[Data excerpts]
=-=-=
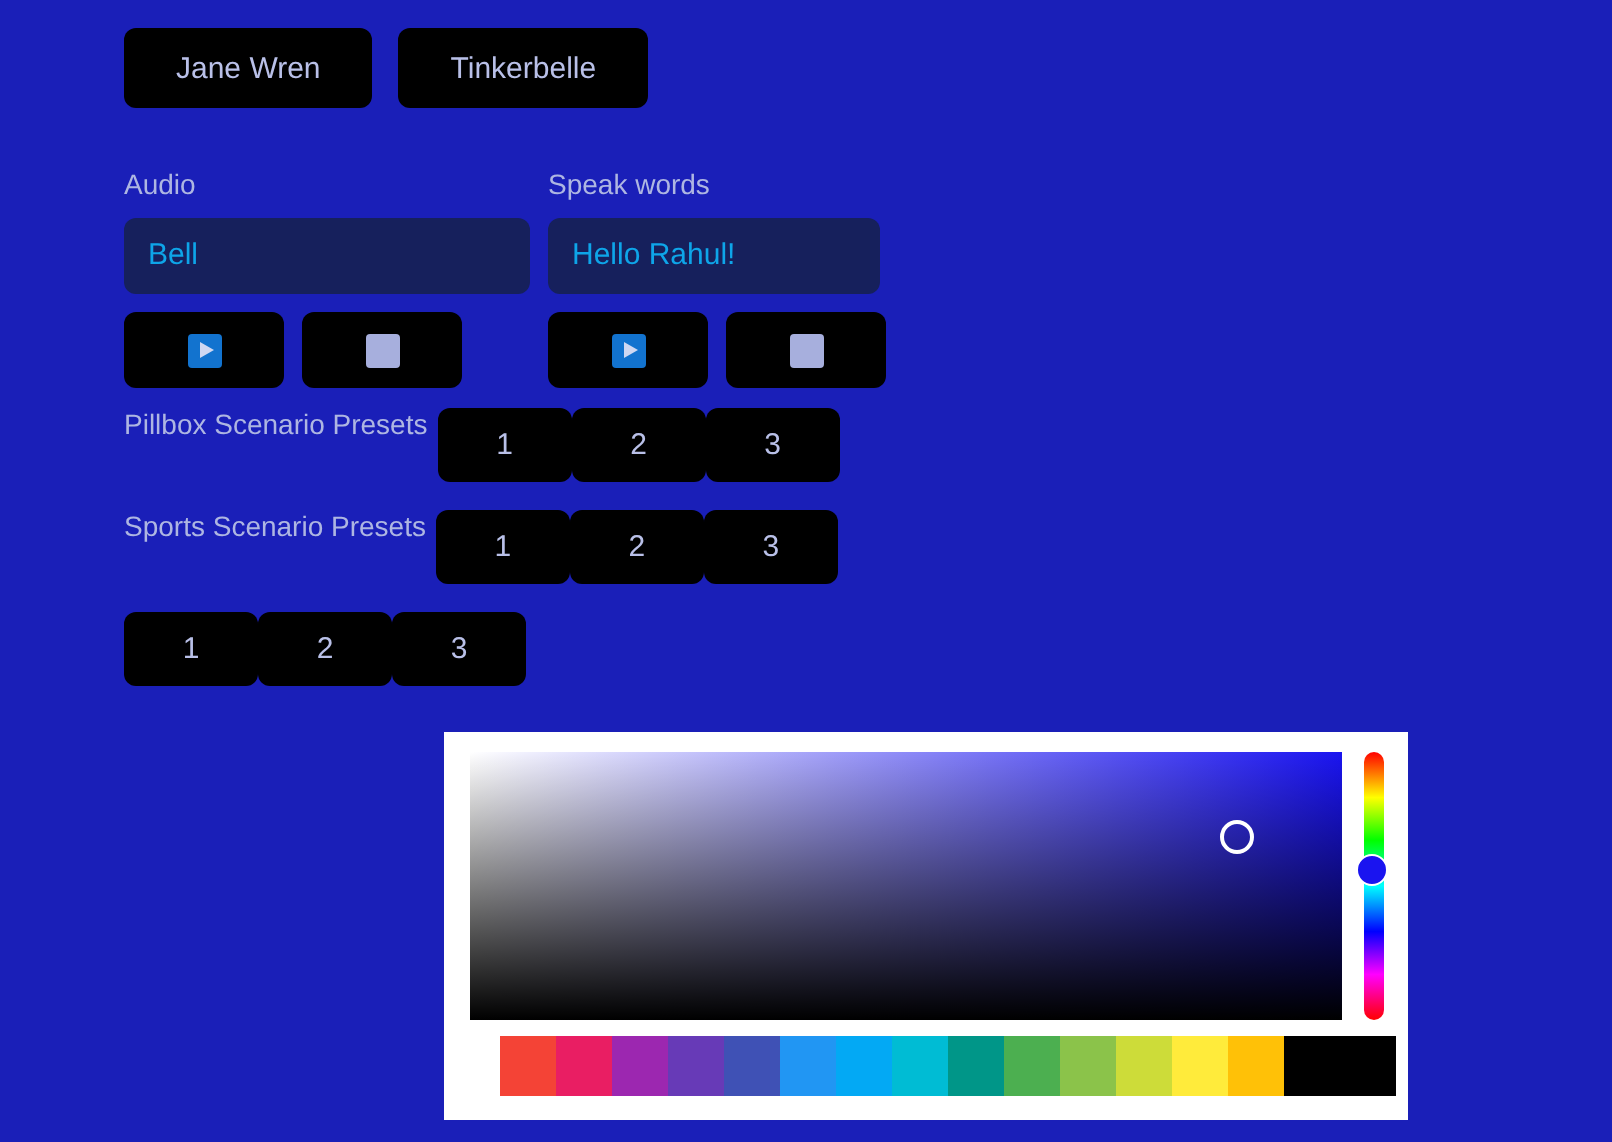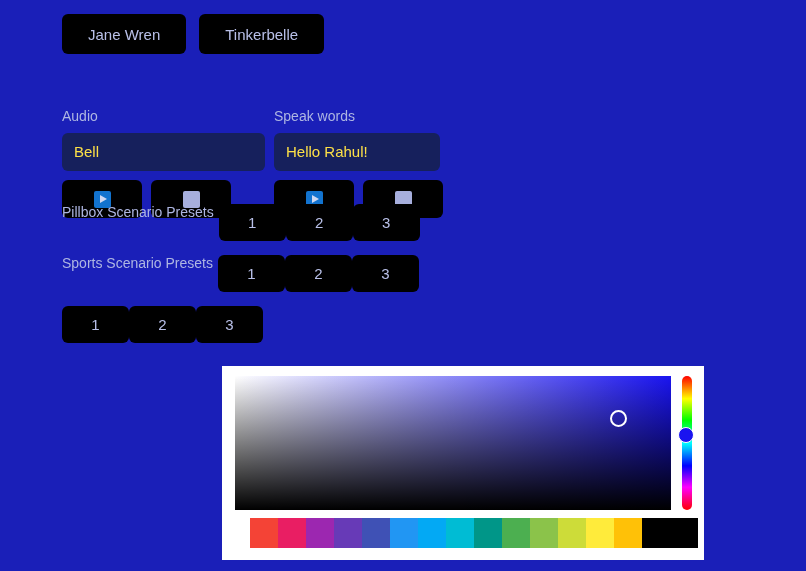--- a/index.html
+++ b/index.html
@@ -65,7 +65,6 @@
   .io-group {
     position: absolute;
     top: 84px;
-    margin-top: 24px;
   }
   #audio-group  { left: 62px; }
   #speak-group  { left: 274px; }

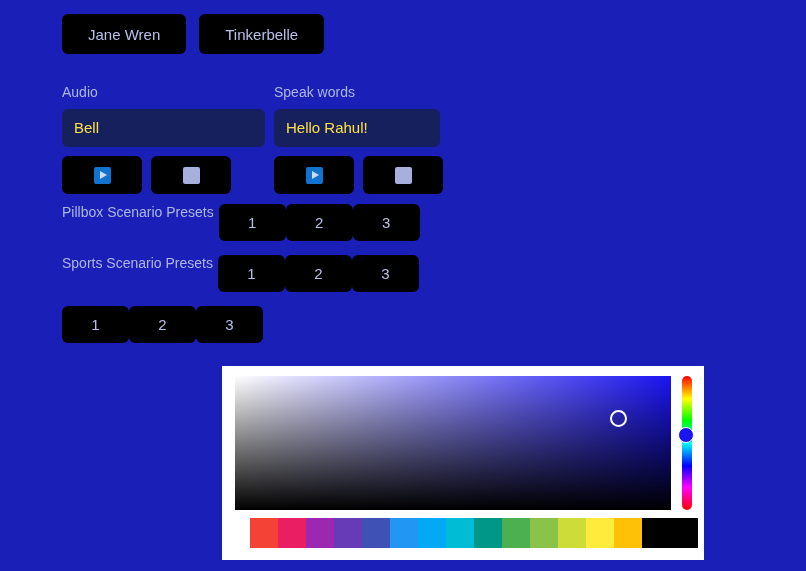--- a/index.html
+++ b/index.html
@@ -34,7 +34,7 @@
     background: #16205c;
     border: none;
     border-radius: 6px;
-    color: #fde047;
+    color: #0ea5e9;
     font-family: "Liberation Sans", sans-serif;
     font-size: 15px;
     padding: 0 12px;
=-=-=
Return all the records above exactly, pictures omitted.

Solution for this task ::
--- a/index.html
+++ b/index.html
@@ -65,7 +65,6 @@
   .io-group {
     position: absolute;
     top: 84px;
-    margin-top: 24px;
   }
   #audio-group  { left: 62px; }
   #speak-group  { left: 274px; }

--- a/index.html
+++ b/index.html
@@ -34,7 +34,7 @@
     background: #16205c;
     border: none;
     border-radius: 6px;
-    color: #fde047;
+    color: #0ea5e9;
     font-family: "Liberation Sans", sans-serif;
     font-size: 15px;
     padding: 0 12px;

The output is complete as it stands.